*EXERCISE INSTRUCTIONS*
Would you pull out every line of the material that contains the string "feature"?

*EXERCISE DATA*

= = = =

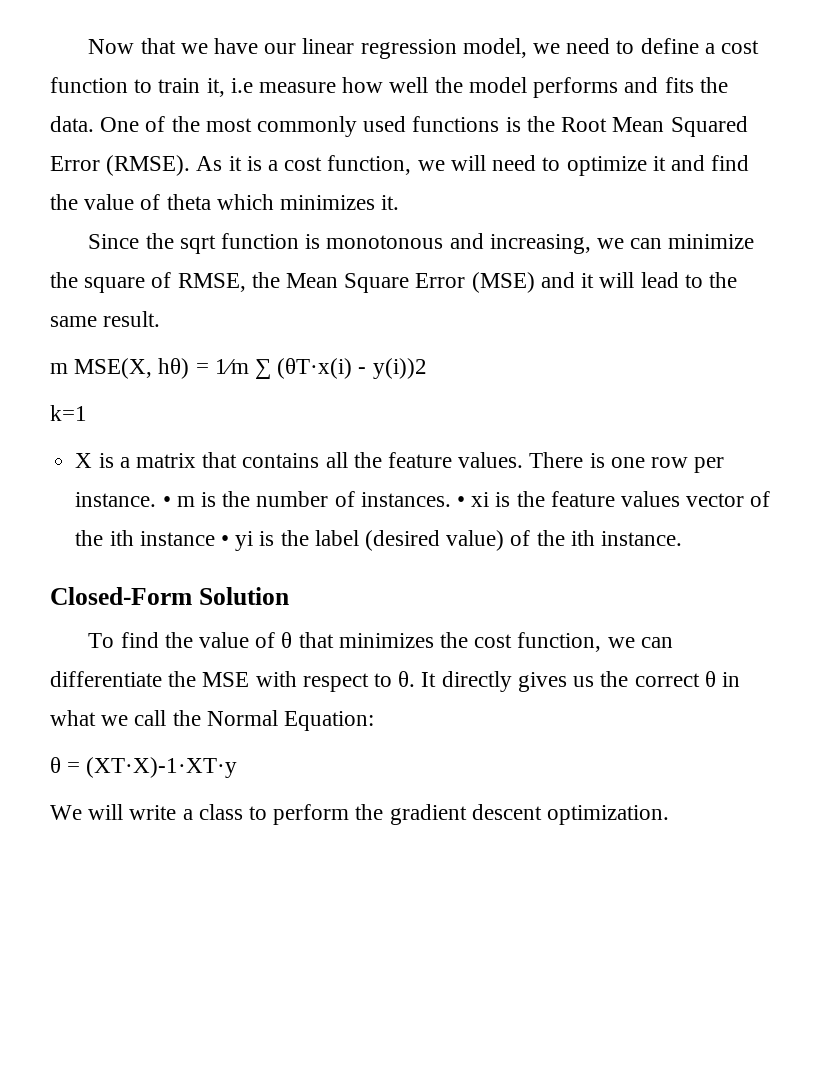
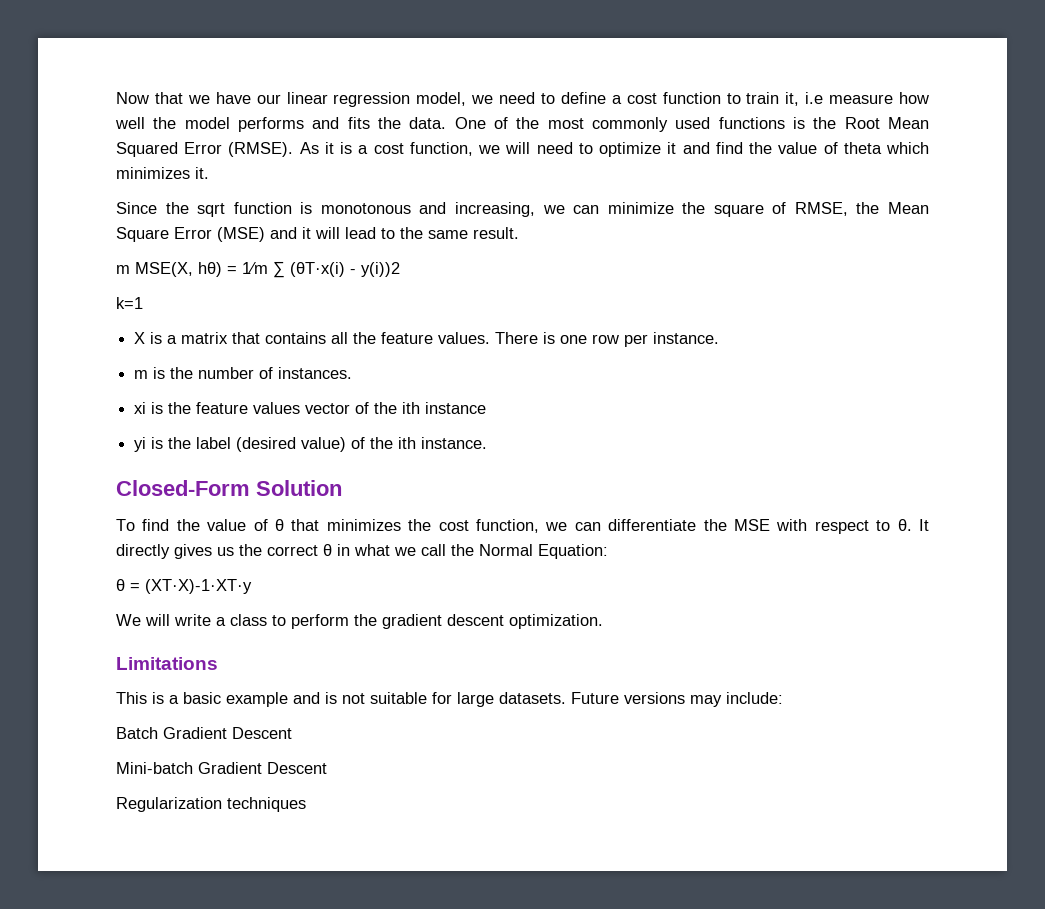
- There is one row per instance. • m is the number of instances. • xi is the feature values vector of the ith instance • yi is the label (desired value) of the ith instance.
+ There is one row per instance.
+ m is the number of instances.
+ xi is the feature values vector of the ith instance
+ yi is the label (desired value) of the ith instance.
+ Limitations
+ This is a basic example and is not suitable for large datasets. Future versions may include:
+ Batch Gradient Descent
+ Mini-batch Gradient Descent
+ Regularization techniques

= = = =

*OUTPUT OF THE TASK*
- There is one row per instance. • m is the number of instances. • xi is the feature values vector of the ith instance • yi is the label (desired value) of the ith instance.
+ xi is the feature values vector of the ith instance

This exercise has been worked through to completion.